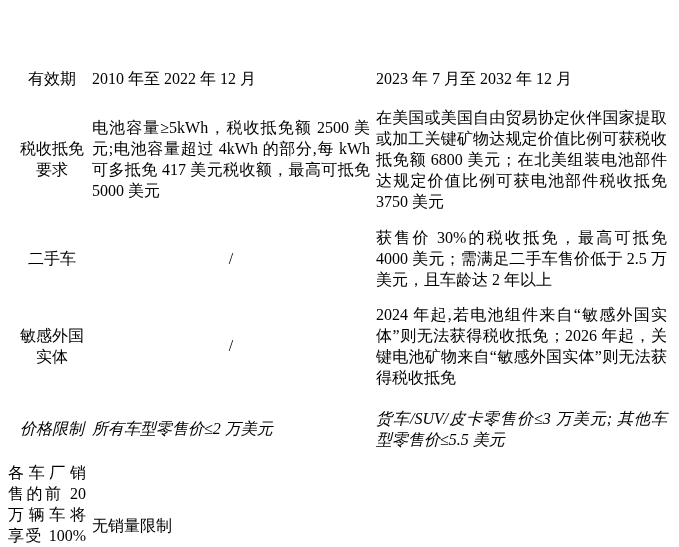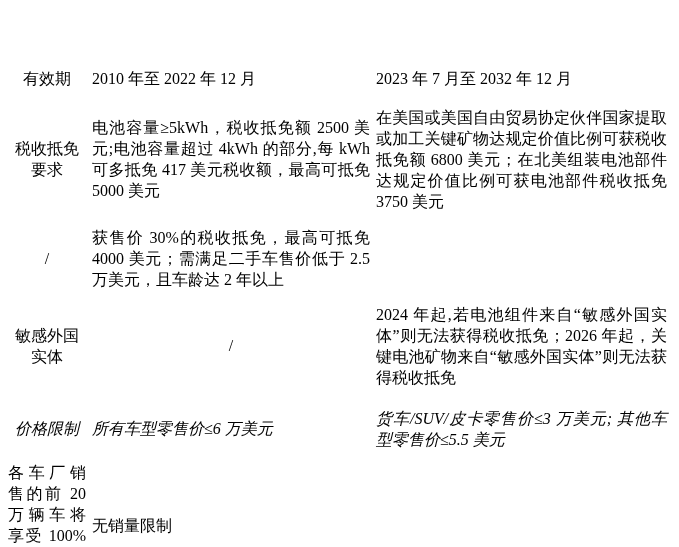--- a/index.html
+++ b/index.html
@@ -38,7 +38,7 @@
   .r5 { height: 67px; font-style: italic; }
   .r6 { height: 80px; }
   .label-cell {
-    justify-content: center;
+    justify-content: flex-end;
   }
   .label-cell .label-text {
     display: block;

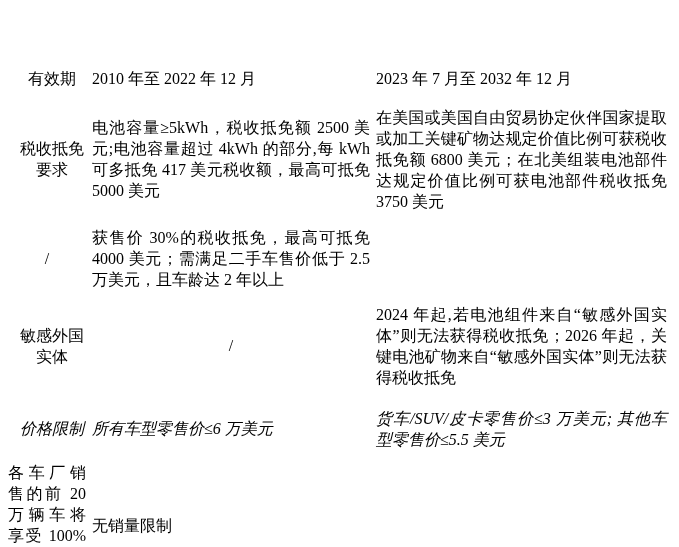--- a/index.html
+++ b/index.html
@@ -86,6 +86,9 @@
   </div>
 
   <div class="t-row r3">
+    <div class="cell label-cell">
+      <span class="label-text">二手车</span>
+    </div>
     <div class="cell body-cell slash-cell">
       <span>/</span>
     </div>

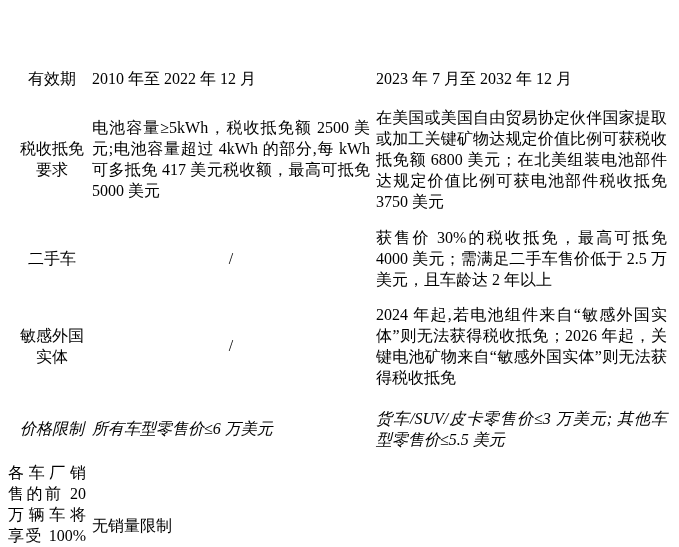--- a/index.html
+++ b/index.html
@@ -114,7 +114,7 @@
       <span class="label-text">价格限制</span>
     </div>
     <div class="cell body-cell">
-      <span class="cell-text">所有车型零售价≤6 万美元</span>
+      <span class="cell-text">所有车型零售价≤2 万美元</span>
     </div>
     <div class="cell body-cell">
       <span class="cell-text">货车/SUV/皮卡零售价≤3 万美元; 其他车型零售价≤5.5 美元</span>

════════════════

» PROBLEM
Could every record be given again exactly, with its pictures left out?

» EXERCISE RESULT
--- a/index.html
+++ b/index.html
@@ -38,7 +38,7 @@
   .r5 { height: 67px; font-style: italic; }
   .r6 { height: 80px; }
   .label-cell {
-    justify-content: center;
+    justify-content: flex-end;
   }
   .label-cell .label-text {
     display: block;

--- a/index.html
+++ b/index.html
@@ -86,6 +86,9 @@
   </div>
 
   <div class="t-row r3">
+    <div class="cell label-cell">
+      <span class="label-text">二手车</span>
+    </div>
     <div class="cell body-cell slash-cell">
       <span>/</span>
     </div>

--- a/index.html
+++ b/index.html
@@ -114,7 +114,7 @@
       <span class="label-text">价格限制</span>
     </div>
     <div class="cell body-cell">
-      <span class="cell-text">所有车型零售价≤6 万美元</span>
+      <span class="cell-text">所有车型零售价≤2 万美元</span>
     </div>
     <div class="cell body-cell">
       <span class="cell-text">货车/SUV/皮卡零售价≤3 万美元; 其他车型零售价≤5.5 美元</span>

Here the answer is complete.